Pertanto, è stato individuato un «Piano voucher per famiglie meno abbienti» per le famiglie con Isee inferiore ai 20.000 euro. Questo piano avrà durata fino ad esaurimento delle risorse, comunque non oltre un anno dall’avvio dell’intervento.

Bonus pc e tablet: in cosa consiste?

Si tratta di un contributo massimo di 500 euro, sotto forma di sconto, sul prezzo di vendita dei canoni di connessione ad internet in banda ultra larga per un periodo di almeno dodici mesi e, ove presenti, dei relativi servizi di attivazione, nonché per la fornitura dei relativi dispositivi elettronici (CPE) e di un tablet o un personal computer.
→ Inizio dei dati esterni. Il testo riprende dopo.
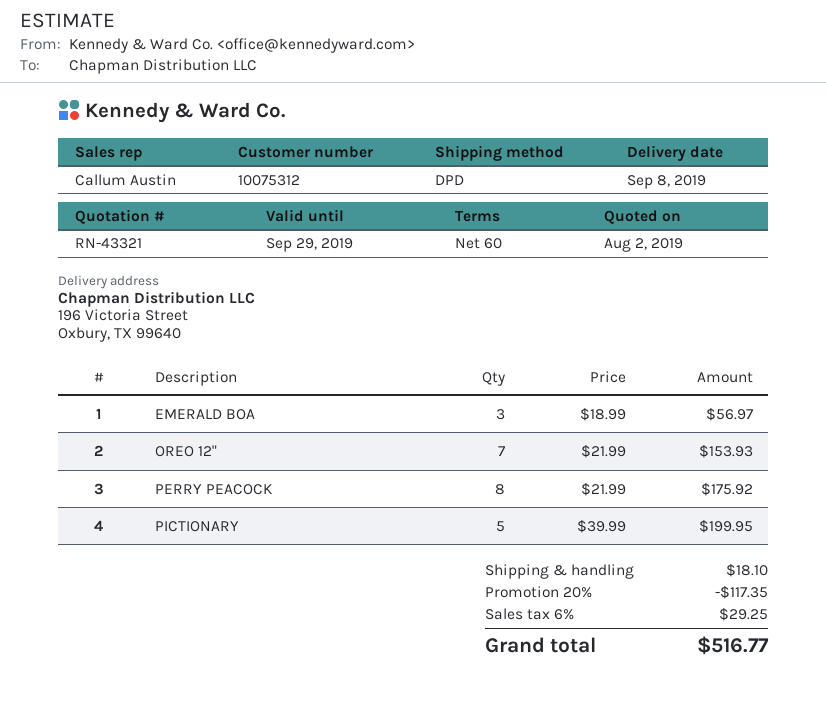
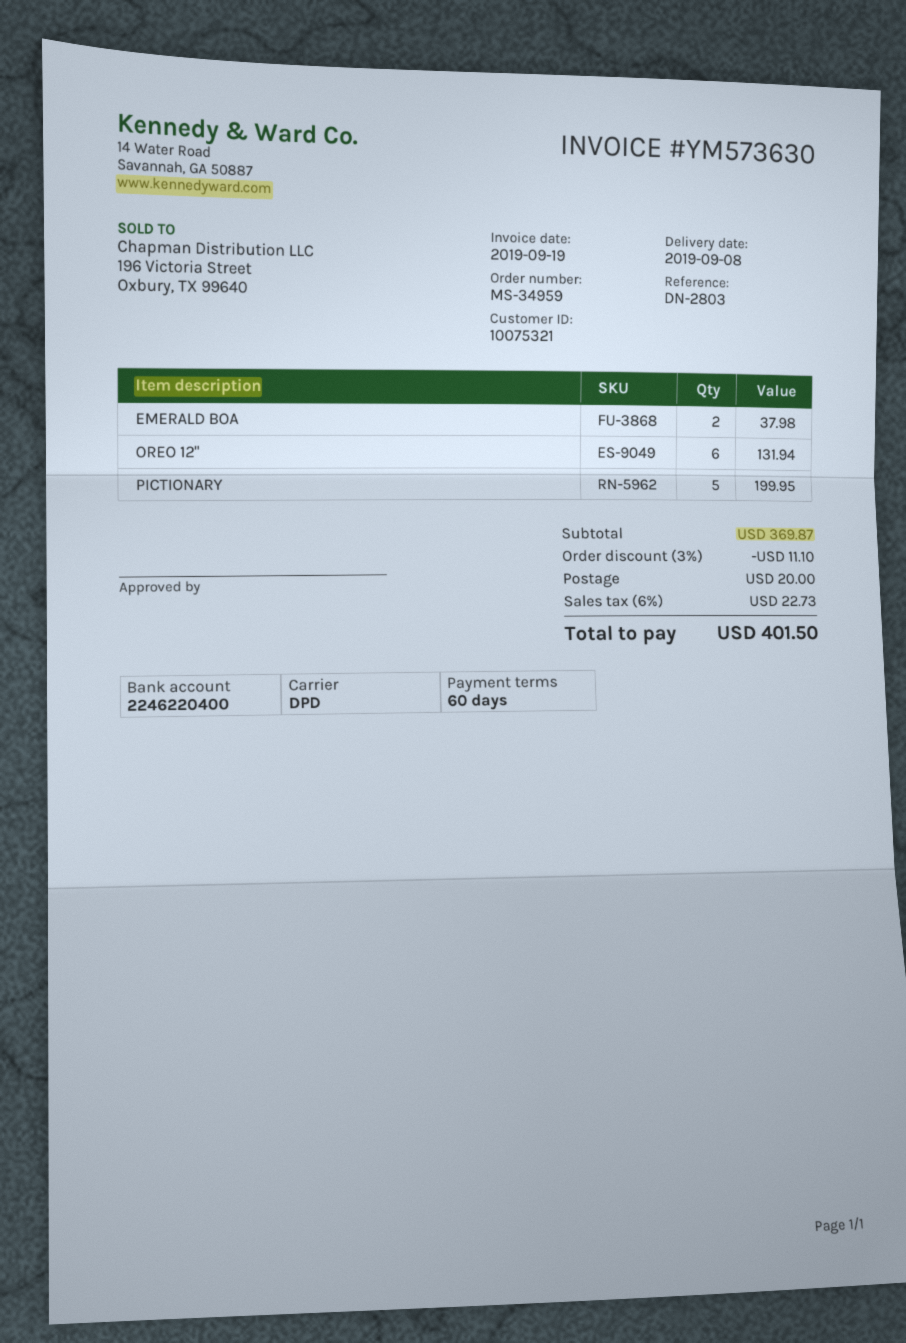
customer number: 10075312 -> 10075321
EMERALD BOA: 3 for 56.97 -> 2 for 37.98
OREO 12": 7 for 153.93 -> 6 for 131.94
PERRY PEACOCK: 8 for 175.92 -> none
discount: 20% = 117.35 -> 3% = 11.10
shipping: 18.10 -> 20.00
tax: 6% = 29.25 -> 6% = 22.73
total: 516.77 -> 401.50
Nel decreto si legge che «il contributo è erogato per la fornitura di servizi di connettività ad almeno 30 Mbit/s in download alle famiglie che non detengono alcun contratto di connettività, ovvero che detengono un contratto di connettività a banda larga di base, da intendersi, ai fini del presente decreto, come inferiore a 30Mbit/s in download».
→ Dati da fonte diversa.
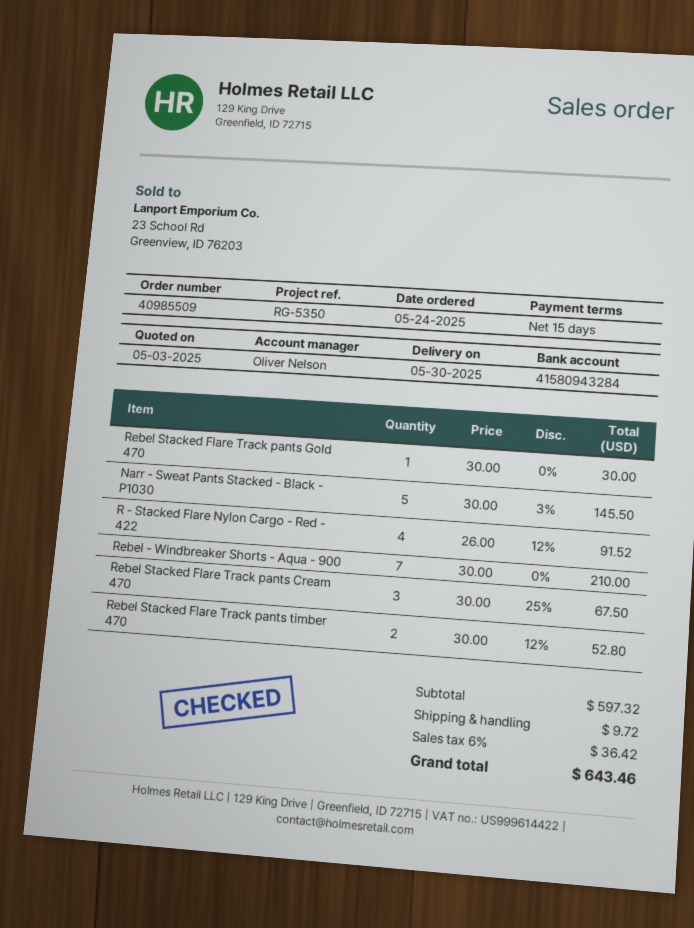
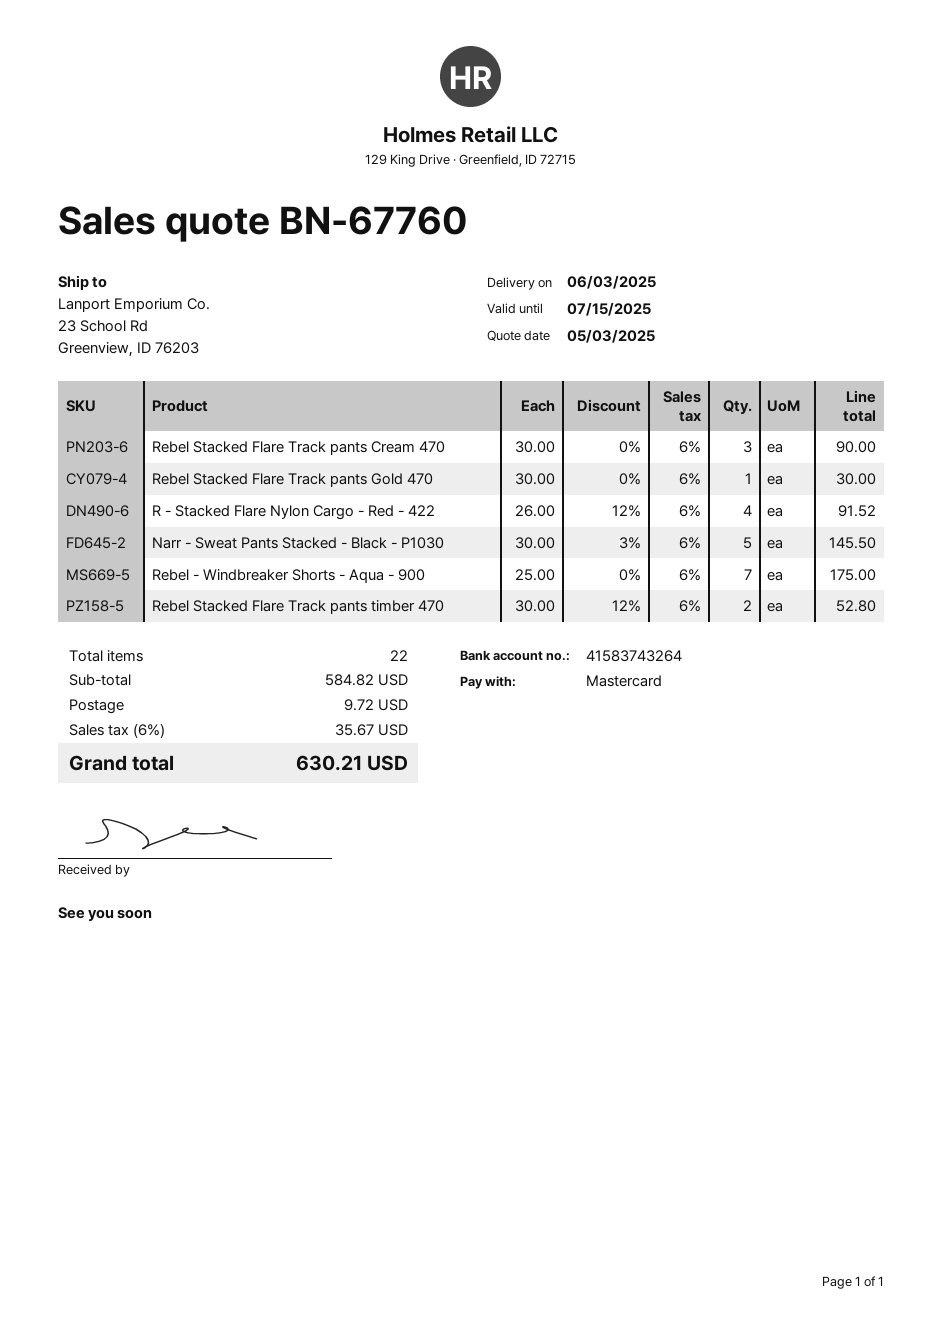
delivery date: 2025-05-30 -> 2025-06-03
bank account: 41580943284 -> 41583743264
Rebel - Windbreaker Shorts - Aqua - 900: 7 x 30.00 = 210.00 -> 7 x 25.00 = 175.00
Rebel Stacked Flare Track pants Cream 470: 3 x 30.00 - 25% = 67.50 -> 3 x 30.00 = 90.00
subtotal: 597.32 -> 584.82
tax: 6% = 36.42 -> 6% = 35.67
total: 643.46 -> 630.21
È riconosciuto un solo contributo per ciascun nucleo familiare presente nella medesima unità abitativa. Nel caso in cui l’unità abitativa sia servita da più di un’infrastruttura a banda ultra larga, i beneficiari del contributo devono stipulare contratti per i servizi di massima velocità di connessione disponibili, potendo a tal fine rivolgersi sia all’operatore che gli fornisce il servizio tramite il contratto vigente al momento della richiesta del contributo, sia ad altro operatore.
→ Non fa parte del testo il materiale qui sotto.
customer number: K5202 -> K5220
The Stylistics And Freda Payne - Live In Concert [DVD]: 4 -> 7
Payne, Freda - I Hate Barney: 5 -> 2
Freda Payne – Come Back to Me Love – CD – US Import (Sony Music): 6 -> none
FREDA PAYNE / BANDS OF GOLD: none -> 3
È ammessa la possibilità di stipulare un nuovo contratto di connessione utilizzando il valore del contributo che residua al momento del recesso da quello precedente avvalendosi del contributo, purché il nuovo contratto garantisca livelli di servizio pari almeno a quelli già previsti e senza che il recesso da quest’ultimo comporti costi a carico del beneficiario.

I contributi potranno essere erogati anche tenendo conto di situazioni specifiche di singole Regioni correlate a condizioni più svantaggiate di determinate aree territoriali, sulla base di apposite convenzioni da stipulare con gli enti regionali.



1 Commento

  1. Ora, bisogna vedere se davvero si potrà usufruire di questi bonus. Ci sono famiglie che hanno davvero avuto grandi difficoltà durante il periodo di pandemia. Internet lento, connessione scarsa, pc da dividere in famiglia. C’è chi si è arrangiato seguendo le lezioni sul cellulare o sui tablet, chi ha dovuto chiedere computer in prestito ad altri familiari. Gente che doveva lavorare in smart working e non lo ha mai fatto in vita sua e chiedeva il sostegno dei figli per accedere ai vari programmi da casa.